(Heb. 13:1-5): "Let brotherly love (among you) remain. Do not forget the love of strangers, for through it some, without knowing it, have shown hospitality to the Angels. Remember the prisoners, as if you were in chains with them, and those who suffer, as you yourselves are in the body. The marriage of all (let it be) honorable and the bed blameless; but fornicators and adulterers are judged by God. Have a disposition that does not love money, being content with what you have."

Canon 70: Of those who are entrusted with the preaching of the Gospel, when, whom and what they are to teach; how they need to correct themselves beforehand; what boldness one should have in preaching; how much to care for those entrusted to them; with what disposition and what labors to devote oneself predominantly; how to keep oneself clean from such defects that most often accompany them; to what extent to bring the taught; how to attract people who have a hostile disposition; how to approach those who, out of fear, refuse to listen; how to withdraw from those who do not accept them through lack of consciousness; how to ordain others or expel those who have been ordained; and that each of the Primates should consider himself responsible before those entrusted to him in everything that he does and says

Chapter 1. Those to whom the preaching of the Gospel has been entrusted, with supplication and prayer, must ordain irreproachable deacons and presbyters, who have earned the approval of their former life.

(Matt. 9:37-38): "Then saith unto His disciples, The harvest is plentiful, but the laborers are few; therefore pray the Lord of the harvest that He will send laborers into His harvest."

(Luke 6:13-16): "When the day came, He called His disciples and chose twelve of them, whom He also called Apostles: Simon, whom He also called Peter, and Andrew his brother, James and John, Philip and Bartholomew, Matthew and Thomas, James of Alpheus and Simon, who was called Zealot, Judas of Jacob and Judas Iscariot, who later became a traitor."

(Luke 10:1-2): "After these things the Lord chose the other seventy disciples, and sent them two by two before His face into every city and place whither He Himself wanted to go, and said to them, 'The harvest is plentiful, but the laborers are few; therefore pray the Lord of the harvest that He will send laborers into His harvest."

(Acts 1:1-2): "The first book I wrote to you, Theophilus, concerning all that Jesus did and taught from the beginning until the day in which He ascended, having given commands by the Holy Spirit to the Apostles whom He had chosen."

(23-26): "And they appointed two: Joseph, who was called Barsabbas, who was called Justus, and Matthias; And they prayed and said, O Lord, Knower of the Hearts of all, show one of these two, whom Thou hast chosen to receive the lot of this ministry and apostleship, from which Judas fell away to go to his own place.

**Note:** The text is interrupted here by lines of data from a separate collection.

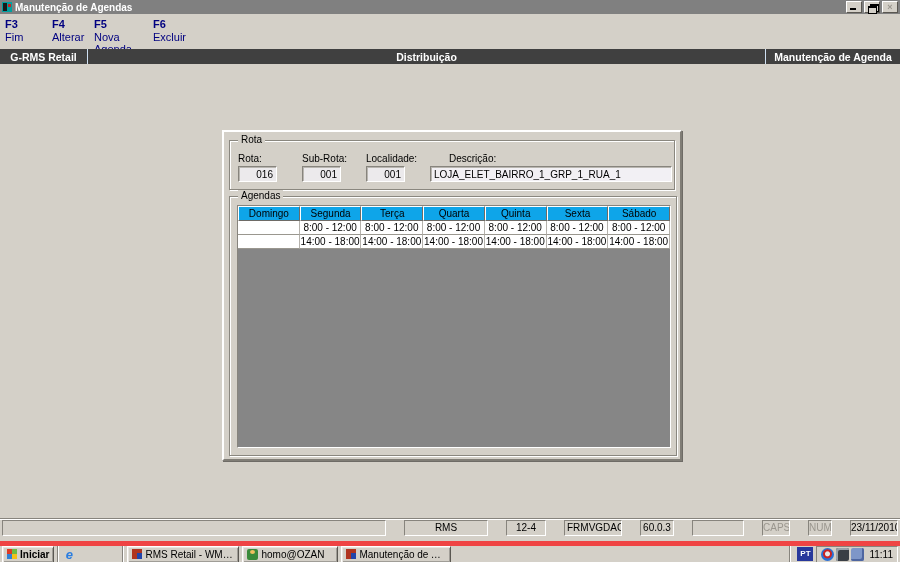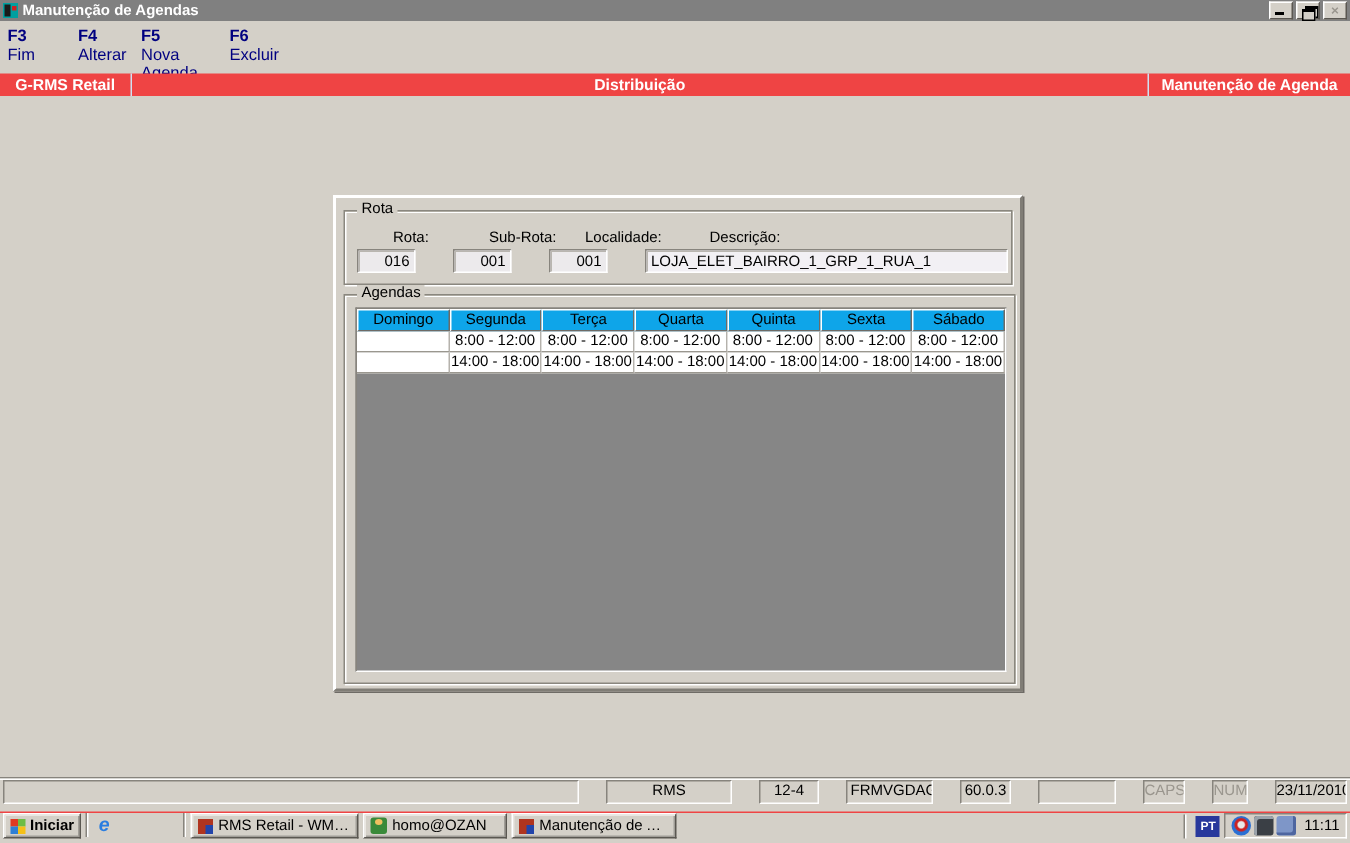"G-RMS Retail" #bluebar { background: #ef4444 -> #404040 }
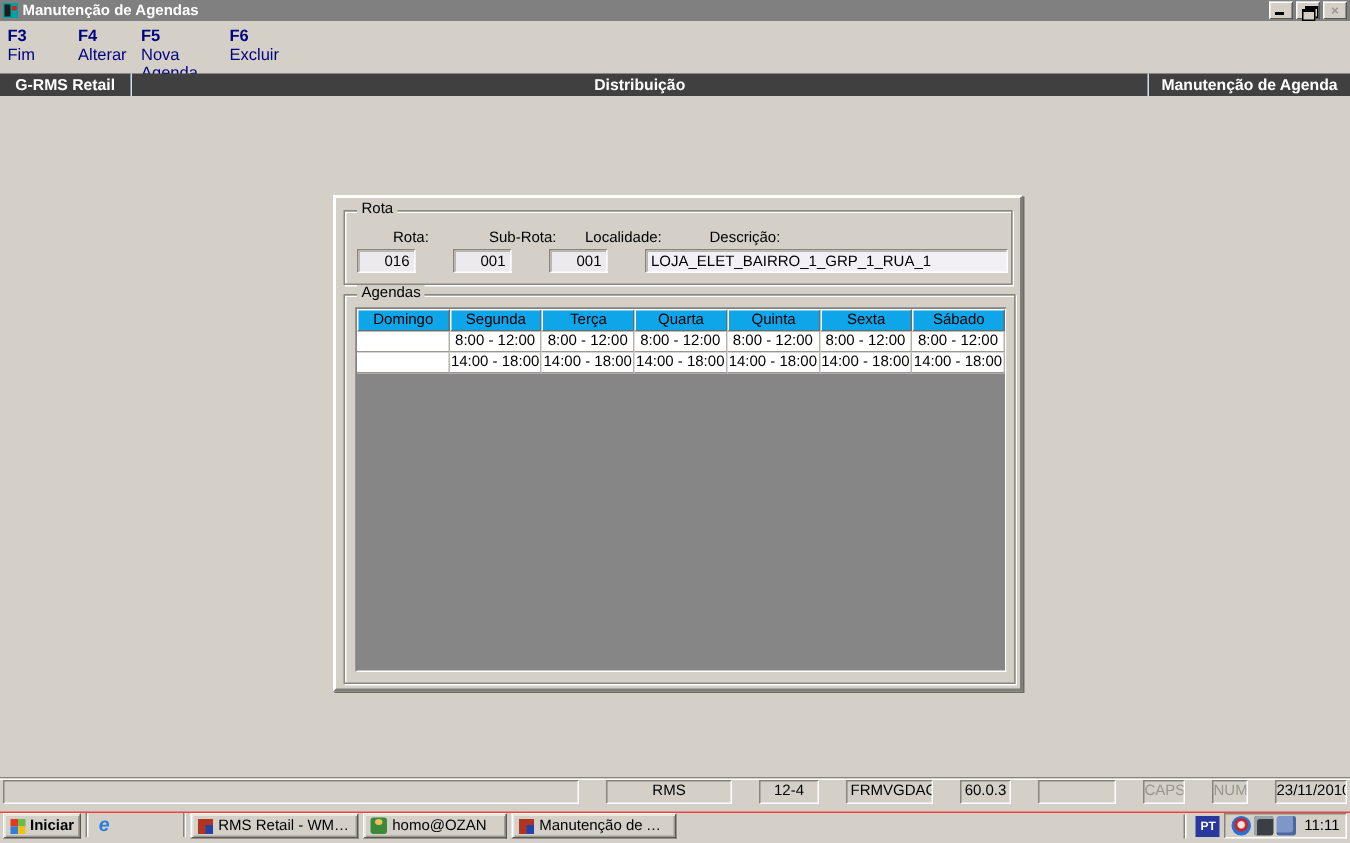"Rota:" .fld-label { margin-left: 24px -> none }
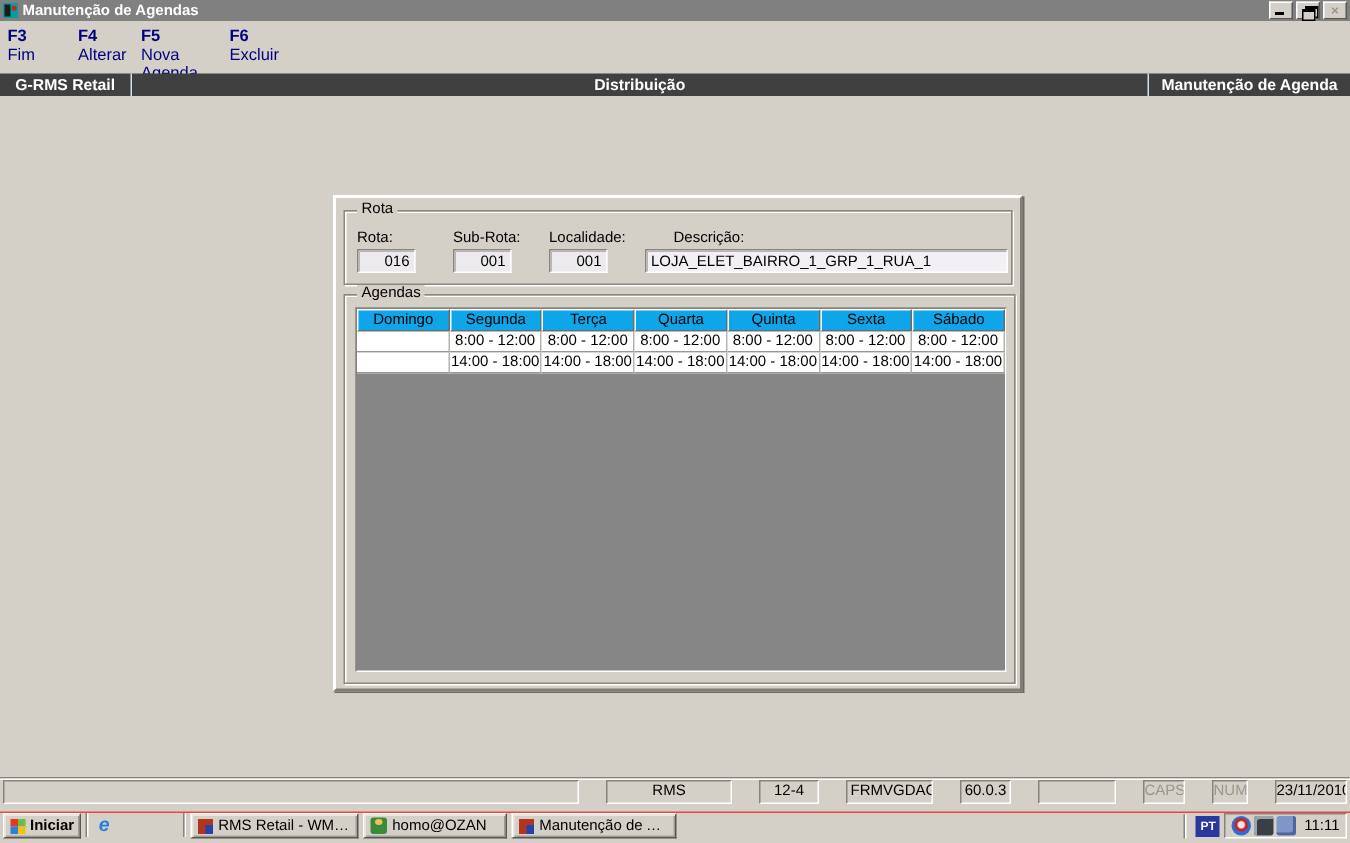"Iniciar" #taskbar { align-items: flex-start -> center; border-top: 1px solid #ef4444 -> 5px solid #ef4444 }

And they cast lots for them, and the lot fell on Matthias, and he was numbered among the eleven apostles."

(1 Tim. 3:1-10): "True is the saying: If anyone desires the episcopacy, he desires a good work.

He must also have a good testimony from those outside, so that he does not fall into the reproach and snare of the devil. Deacons must also be honest, not double-tongued, not addicted to wine, not greedy, keeping the sacrament of faith in a clear conscience. And such people must first be tested, then, if they are blameless, allowed to serve."

(Titus 1:5-9): "For this I have left you in Crete, that you may finish what you have not finished, and that you may appoint elders in all the cities, as I commanded you: if any man be blameless, the husband of one wife, he shall have faithful children, who are not reproached with debauchery or disobedience. For a bishop must be blameless, like God's steward, not impudent, not wrathful, not a drunkard, not a thief, not a covetous, but a lover of strangers, a lover of good, chaste, just, pious, temperate, holding fast to the true word, in accordance with the teaching, so that he may be strong and instruct in sound doctrine and rebuke those who resist."

Chapter 2. In ordinations, one should not be frivolous and approach them imprudently, for what does not deserve approval is not safe. And he who is caught in something must be discovered, so that he himself does not become an accomplice in sin, and so that others do not stumble, but, on the contrary, learn to fear.